### GIVEN RECORDS:
▬▬▬

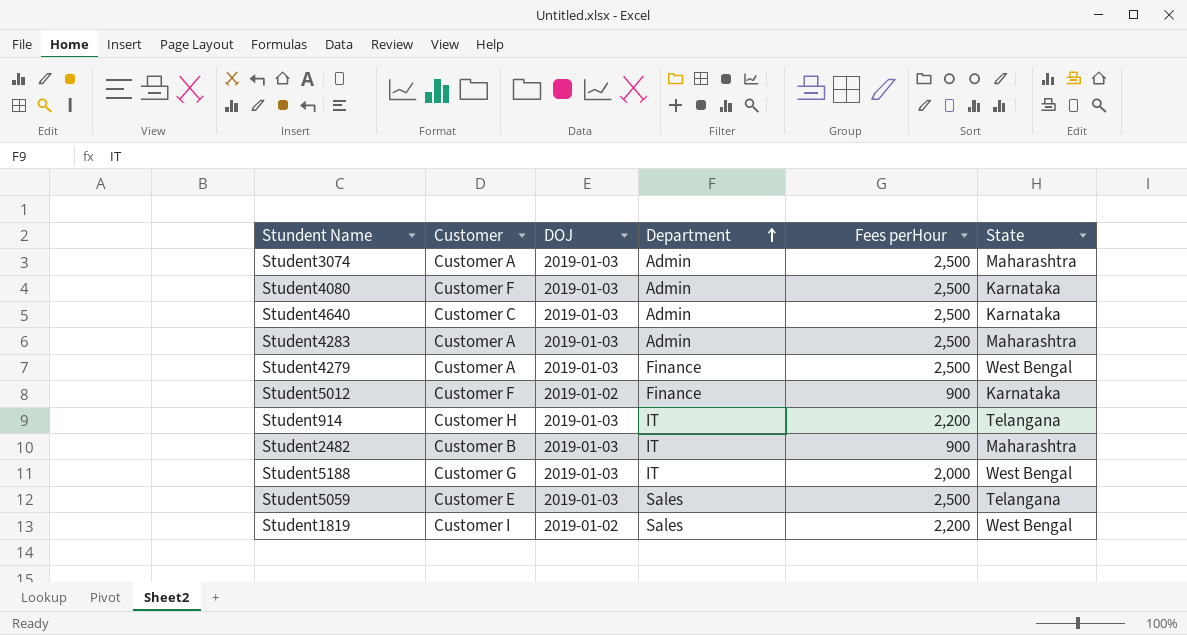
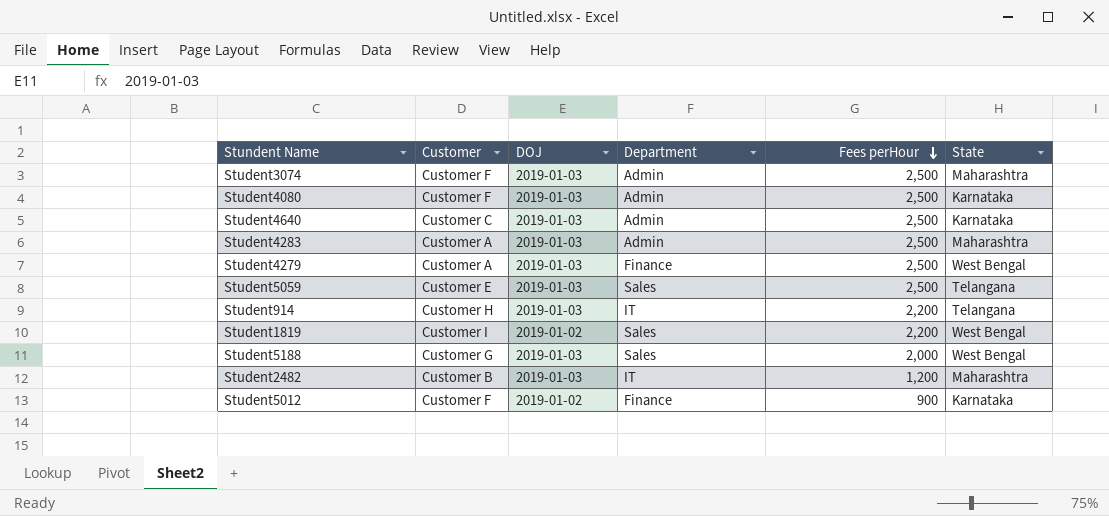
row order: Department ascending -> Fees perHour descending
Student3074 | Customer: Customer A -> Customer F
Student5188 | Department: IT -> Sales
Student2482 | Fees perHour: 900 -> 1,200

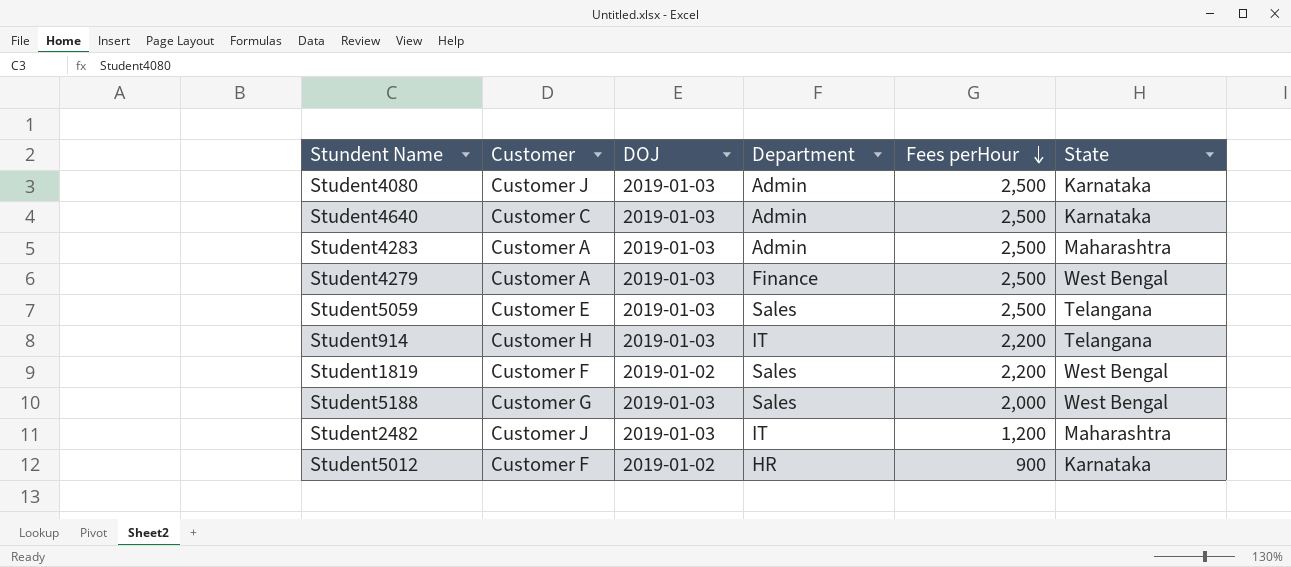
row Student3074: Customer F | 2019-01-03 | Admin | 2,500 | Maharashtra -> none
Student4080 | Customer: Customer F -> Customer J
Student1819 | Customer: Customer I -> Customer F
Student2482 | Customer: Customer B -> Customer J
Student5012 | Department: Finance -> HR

▬▬▬

Give back the entries above exactly as they stand. Leave the images out.

row order: Department ascending -> Fees perHour descending
Student3074 | Customer: Customer A -> Customer F
Student5188 | Department: IT -> Sales
Student2482 | Fees perHour: 900 -> 1,200

row Student3074: Customer F | 2019-01-03 | Admin | 2,500 | Maharashtra -> none
Student4080 | Customer: Customer F -> Customer J
Student1819 | Customer: Customer I -> Customer F
Student2482 | Customer: Customer B -> Customer J
Student5012 | Department: Finance -> HR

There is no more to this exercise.